**What is being asked**
In the material below, find the line with "[12,766,370,802] Paris sportifs" and the line with "[12,953,411,1005] Conflit au", then output those two lines and every line between them, exactly.

**Material provided**
__________
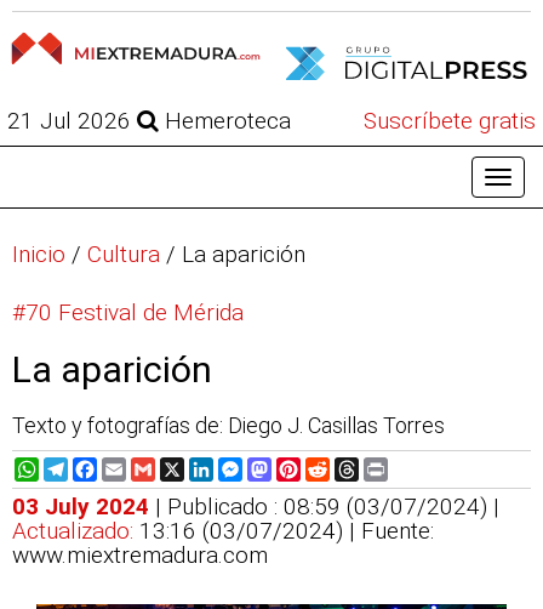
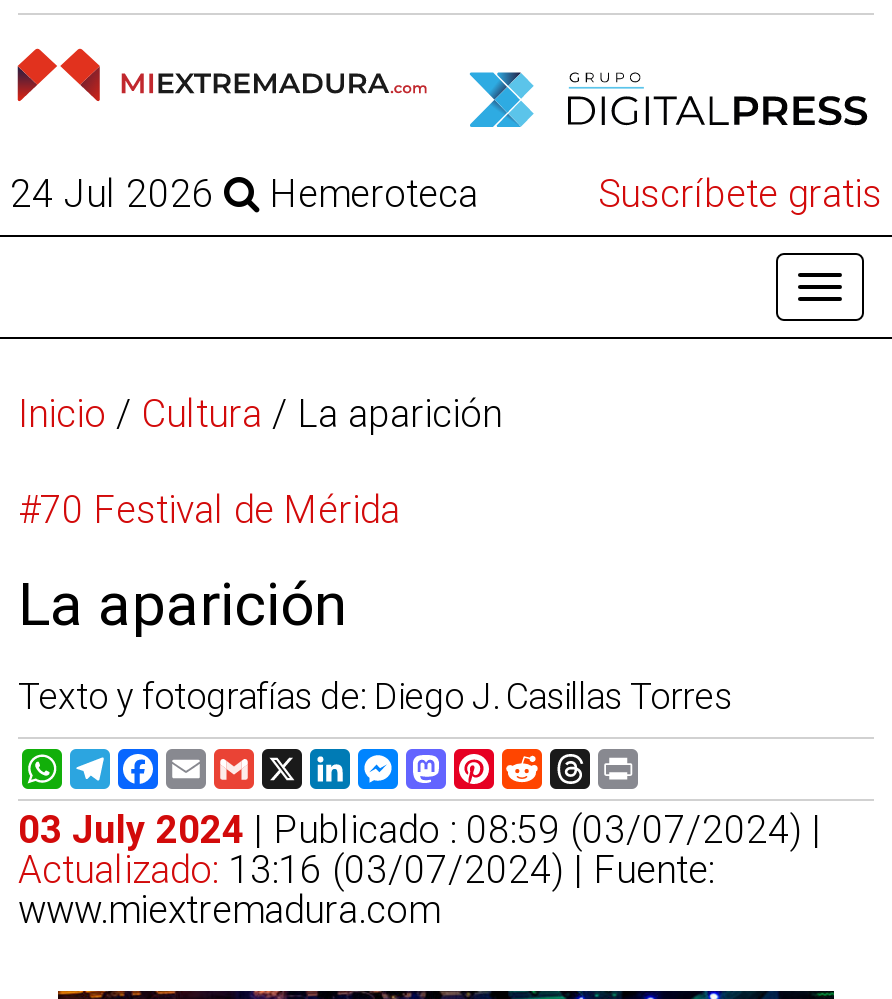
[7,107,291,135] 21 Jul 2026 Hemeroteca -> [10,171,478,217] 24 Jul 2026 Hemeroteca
__________
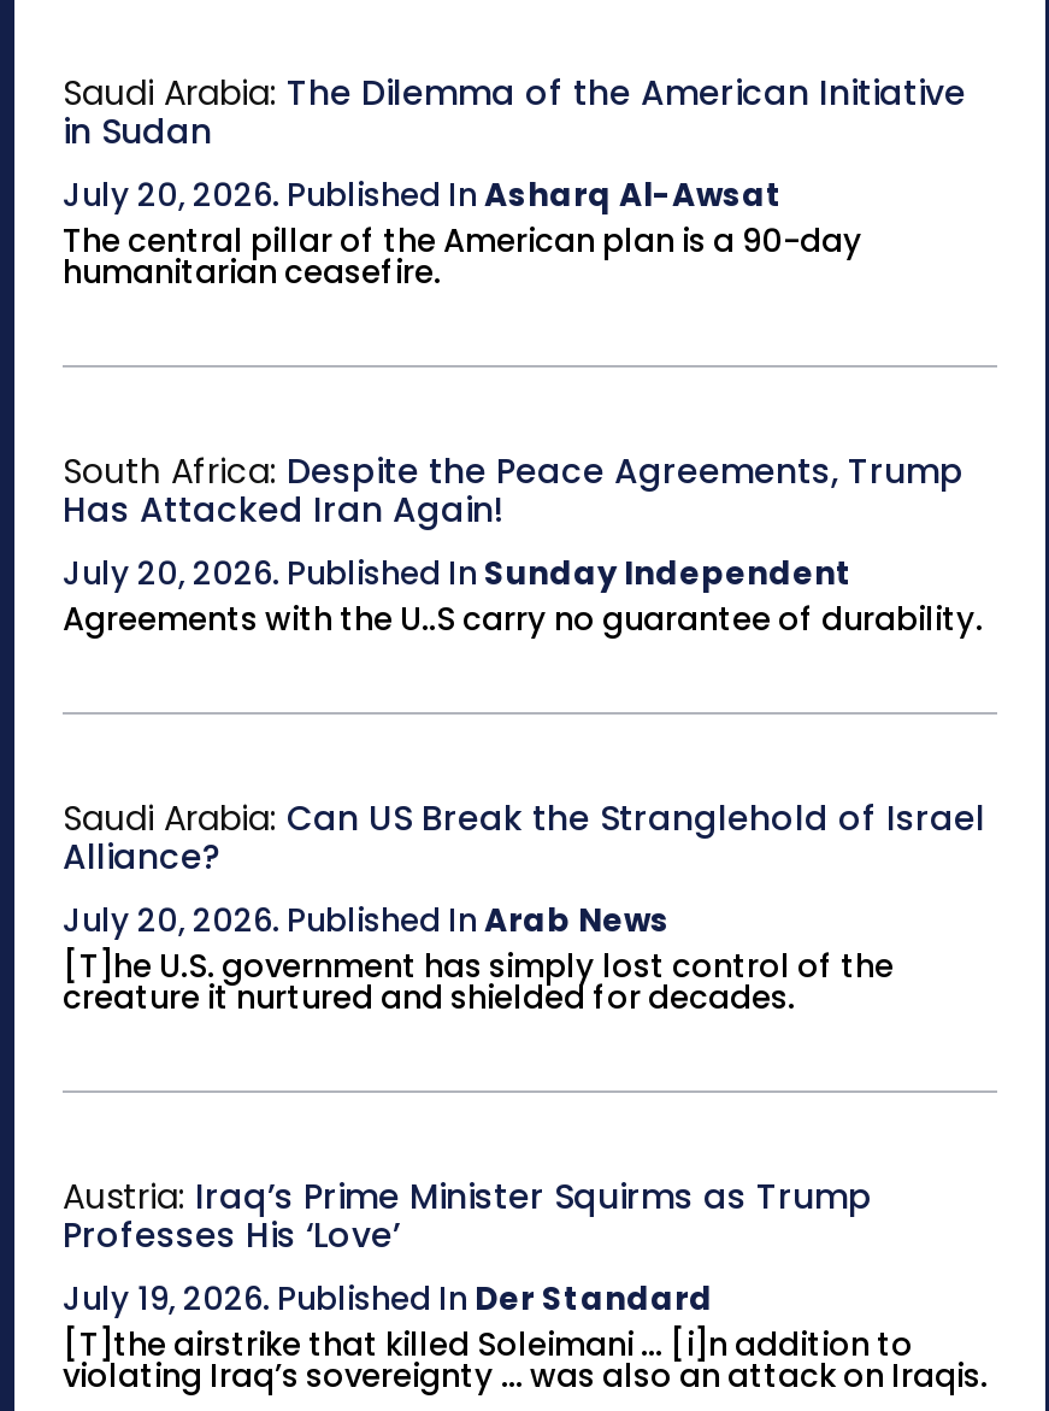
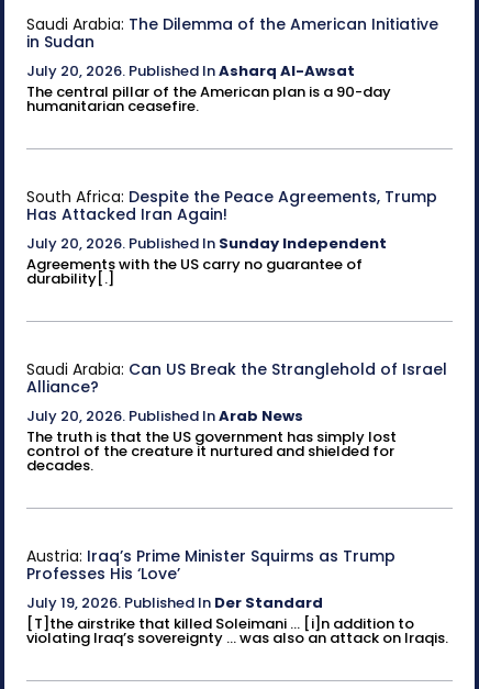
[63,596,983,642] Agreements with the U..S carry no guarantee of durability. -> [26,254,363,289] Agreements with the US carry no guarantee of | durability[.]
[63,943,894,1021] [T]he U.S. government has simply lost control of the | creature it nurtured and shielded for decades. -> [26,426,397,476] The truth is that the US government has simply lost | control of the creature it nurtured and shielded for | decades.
__________
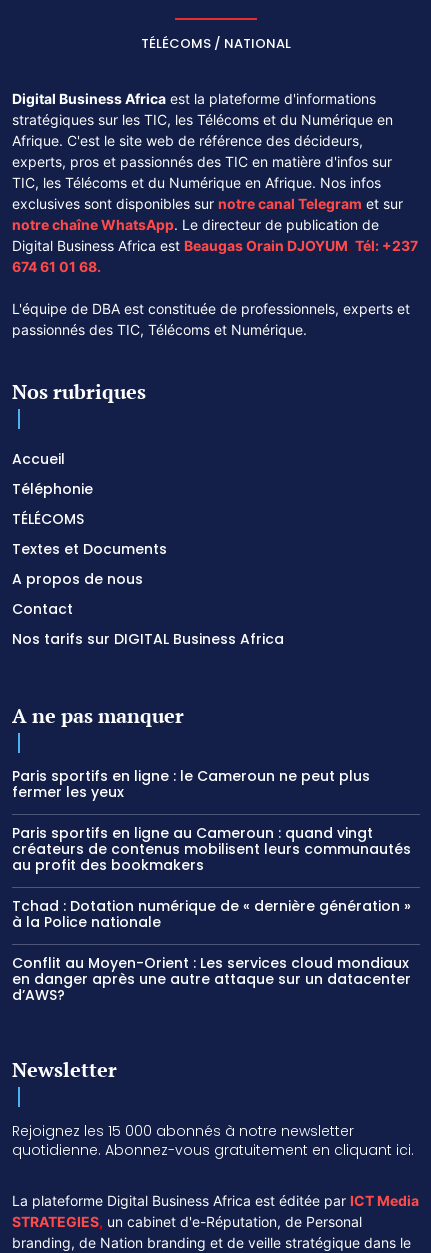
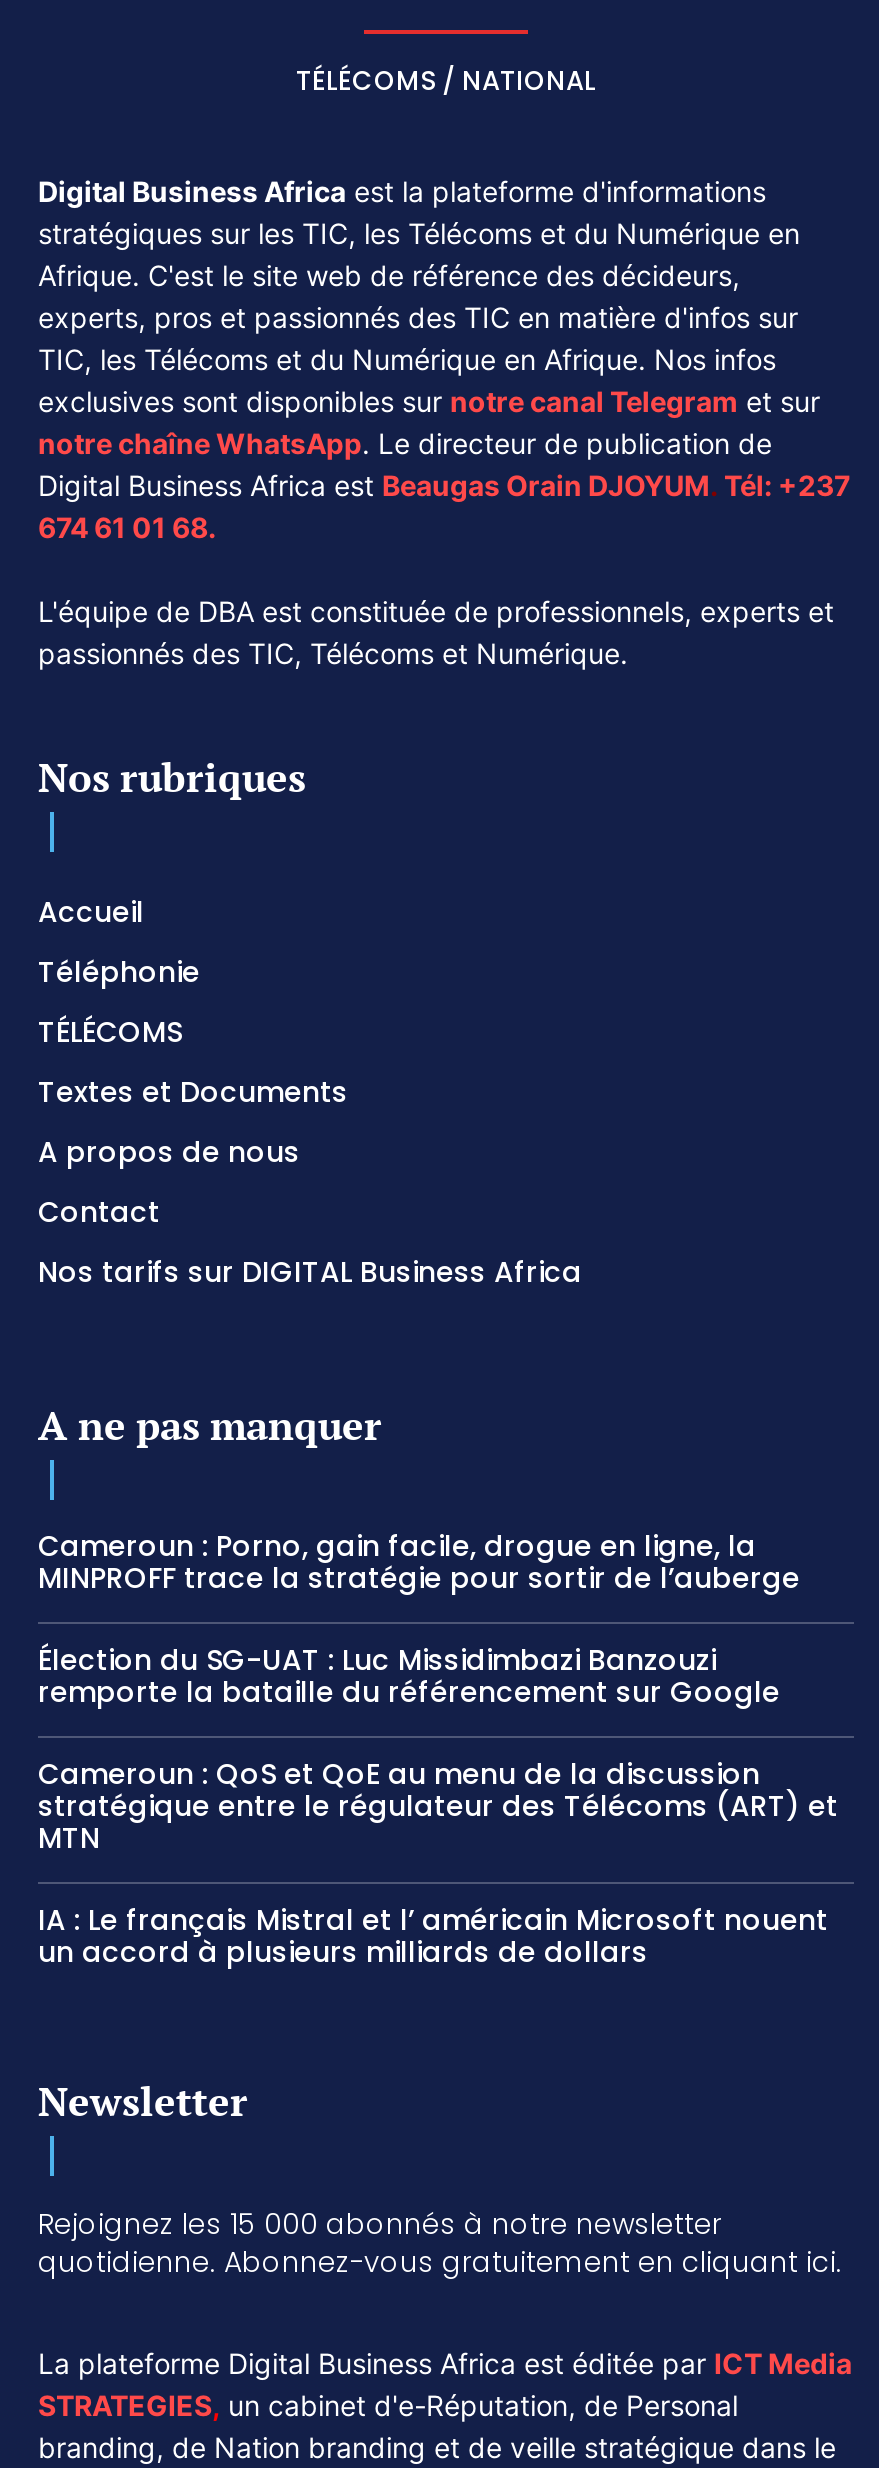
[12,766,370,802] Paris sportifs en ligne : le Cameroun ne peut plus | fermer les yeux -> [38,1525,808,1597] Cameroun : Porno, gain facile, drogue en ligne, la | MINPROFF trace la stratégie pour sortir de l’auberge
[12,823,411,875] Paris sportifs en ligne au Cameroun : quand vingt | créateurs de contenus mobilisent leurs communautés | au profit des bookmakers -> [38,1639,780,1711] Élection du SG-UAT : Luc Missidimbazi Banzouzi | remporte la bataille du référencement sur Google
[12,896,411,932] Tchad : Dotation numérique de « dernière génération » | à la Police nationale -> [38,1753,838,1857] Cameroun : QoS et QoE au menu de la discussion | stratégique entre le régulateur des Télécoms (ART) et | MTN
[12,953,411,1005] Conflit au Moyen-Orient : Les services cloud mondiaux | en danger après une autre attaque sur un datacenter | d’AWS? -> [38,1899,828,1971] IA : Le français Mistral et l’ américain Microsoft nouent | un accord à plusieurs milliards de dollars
__________
**Solution to this problem**
[12,766,370,802] Paris sportifs en ligne : le Cameroun ne peut plus | fermer les yeux -> [38,1525,808,1597] Cameroun : Porno, gain facile, drogue en ligne, la | MINPROFF trace la stratégie pour sortir de l’auberge
[12,823,411,875] Paris sportifs en ligne au Cameroun : quand vingt | créateurs de contenus mobilisent leurs communautés | au profit des bookmakers -> [38,1639,780,1711] Élection du SG-UAT : Luc Missidimbazi Banzouzi | remporte la bataille du référencement sur Google
[12,896,411,932] Tchad : Dotation numérique de « dernière génération » | à la Police nationale -> [38,1753,838,1857] Cameroun : QoS et QoE au menu de la discussion | stratégique entre le régulateur des Télécoms (ART) et | MTN
[12,953,411,1005] Conflit au Moyen-Orient : Les services cloud mondiaux | en danger après une autre attaque sur un datacenter | d’AWS? -> [38,1899,828,1971] IA : Le français Mistral et l’ américain Microsoft nouent | un accord à plusieurs milliards de dollars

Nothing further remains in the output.